Step 5 Review Insights and Track Your Progress

Calopal gives insights into progress in tracking nutrition, exercises, and weight loss or gain. This app will give in-depth reports on calorie intake, macronutrient distribution, and overall activity.

Common Mistakes to Avoid When Choosing Low Carb Recipes

When following a low carb diet, avoid these common mistakes:

  • Relying on processed low-carb foods: Many low-carb foods still contain artificial ingredients that can be harmful.
  • Overlooking hidden carbs: Certain vegetables and dressings can have hidden sugars or carbs.
  • Not balancing your fats and proteins: Low carb does not mean low fat. Ensure your diet is balanced with healthy fats.
  • Not tracking calories: Even on a low-carb diet, calorie tracker helps you stay within your target for weight loss.

FAQ

1. Can I eat fruits on a low carb diet?
Yes, but in moderation. Focus on berries, avocados, and other fruits low in sugar.

2. Are low carb recipes suitable for everyone?
While most people can benefit from low carb diets, it's always best to consult a nutritionist before making drastic changes.

3. How can I make low carb recipes more filling?
Incorporate more healthy fats like avocado, nuts, and olive oil to keep you full longer.

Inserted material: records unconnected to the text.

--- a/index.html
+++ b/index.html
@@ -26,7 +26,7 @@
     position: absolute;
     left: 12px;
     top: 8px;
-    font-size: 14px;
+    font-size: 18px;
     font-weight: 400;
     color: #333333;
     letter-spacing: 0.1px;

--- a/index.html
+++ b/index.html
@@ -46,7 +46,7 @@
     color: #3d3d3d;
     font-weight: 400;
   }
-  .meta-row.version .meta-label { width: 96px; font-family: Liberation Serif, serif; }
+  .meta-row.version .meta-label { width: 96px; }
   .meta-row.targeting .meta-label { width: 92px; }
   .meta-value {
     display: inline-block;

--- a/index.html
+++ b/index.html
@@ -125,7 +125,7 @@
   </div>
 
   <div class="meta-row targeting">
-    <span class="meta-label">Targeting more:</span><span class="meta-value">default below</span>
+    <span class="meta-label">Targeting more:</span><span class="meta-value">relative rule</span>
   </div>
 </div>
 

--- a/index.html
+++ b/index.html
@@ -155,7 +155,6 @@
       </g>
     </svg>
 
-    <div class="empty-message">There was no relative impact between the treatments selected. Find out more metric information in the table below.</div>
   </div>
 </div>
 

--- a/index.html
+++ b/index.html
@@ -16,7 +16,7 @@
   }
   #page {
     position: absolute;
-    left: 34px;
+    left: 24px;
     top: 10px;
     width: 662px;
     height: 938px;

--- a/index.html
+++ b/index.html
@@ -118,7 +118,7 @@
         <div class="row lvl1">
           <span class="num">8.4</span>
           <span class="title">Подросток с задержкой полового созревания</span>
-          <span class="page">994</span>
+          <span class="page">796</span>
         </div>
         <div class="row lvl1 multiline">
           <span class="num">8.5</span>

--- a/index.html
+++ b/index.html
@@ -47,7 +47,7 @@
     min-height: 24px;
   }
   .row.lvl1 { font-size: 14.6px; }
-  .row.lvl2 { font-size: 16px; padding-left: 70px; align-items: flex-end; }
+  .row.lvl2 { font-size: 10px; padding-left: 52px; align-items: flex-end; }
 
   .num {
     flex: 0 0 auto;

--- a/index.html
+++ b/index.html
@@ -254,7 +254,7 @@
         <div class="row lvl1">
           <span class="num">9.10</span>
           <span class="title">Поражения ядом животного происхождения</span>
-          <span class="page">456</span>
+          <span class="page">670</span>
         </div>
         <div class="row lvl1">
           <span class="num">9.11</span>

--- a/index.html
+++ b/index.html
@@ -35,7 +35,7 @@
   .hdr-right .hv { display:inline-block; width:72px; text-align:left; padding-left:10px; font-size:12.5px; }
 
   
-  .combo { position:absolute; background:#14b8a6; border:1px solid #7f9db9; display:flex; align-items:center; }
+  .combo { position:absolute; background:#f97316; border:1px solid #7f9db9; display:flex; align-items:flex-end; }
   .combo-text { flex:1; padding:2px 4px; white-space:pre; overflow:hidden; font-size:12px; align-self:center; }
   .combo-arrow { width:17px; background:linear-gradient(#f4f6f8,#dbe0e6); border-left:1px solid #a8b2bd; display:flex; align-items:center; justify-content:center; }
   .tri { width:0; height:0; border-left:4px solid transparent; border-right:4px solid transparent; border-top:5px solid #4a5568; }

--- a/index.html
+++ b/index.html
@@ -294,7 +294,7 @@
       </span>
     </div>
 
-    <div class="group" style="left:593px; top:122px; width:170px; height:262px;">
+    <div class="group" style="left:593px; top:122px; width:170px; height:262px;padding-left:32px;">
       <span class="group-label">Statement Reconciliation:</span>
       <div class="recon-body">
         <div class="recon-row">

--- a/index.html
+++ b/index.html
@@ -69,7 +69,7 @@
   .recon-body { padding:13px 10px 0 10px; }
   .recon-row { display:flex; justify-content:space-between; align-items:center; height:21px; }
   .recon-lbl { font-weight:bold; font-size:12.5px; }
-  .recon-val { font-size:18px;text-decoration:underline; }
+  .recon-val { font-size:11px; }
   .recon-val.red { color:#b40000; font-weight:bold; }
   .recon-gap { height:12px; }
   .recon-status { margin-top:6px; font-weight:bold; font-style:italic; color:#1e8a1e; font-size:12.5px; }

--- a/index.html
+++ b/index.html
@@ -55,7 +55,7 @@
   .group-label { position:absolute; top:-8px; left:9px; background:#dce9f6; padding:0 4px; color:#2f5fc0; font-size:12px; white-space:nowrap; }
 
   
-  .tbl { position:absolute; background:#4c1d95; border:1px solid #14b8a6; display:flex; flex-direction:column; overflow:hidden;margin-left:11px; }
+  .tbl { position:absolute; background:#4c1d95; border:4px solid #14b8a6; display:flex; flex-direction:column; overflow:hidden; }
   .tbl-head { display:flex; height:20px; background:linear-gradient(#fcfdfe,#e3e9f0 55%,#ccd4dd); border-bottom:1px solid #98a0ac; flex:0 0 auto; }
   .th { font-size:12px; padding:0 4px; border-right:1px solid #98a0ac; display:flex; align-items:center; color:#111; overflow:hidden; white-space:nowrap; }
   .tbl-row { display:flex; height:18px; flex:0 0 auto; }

4. Can I eat out while following a low carb diet?
Yes! Many restaurants offer low-carb options. Just be mindful of sauces and hidden carbs inside.

Wrapping Up

Low-carb recipes are more than just a trend—they’re a practical and nutritious approach to maintaining a healthy lifestyle. By focusing on whole, minimally processed foods and reducing carbohydrate intake, these recipes can offer significant health benefits, including weight loss, better blood sugar control, improved heart health, and sustained energy levels. Whether you're looking to lose weight, maintain fitness, or simply eat better, consistency is key—whether you're tracking calories with tools like Calopal or Calcounter, sticking to your health goals will make the journey smoother and more enjoyable. Remember, the right diet combined with persistence leads to success.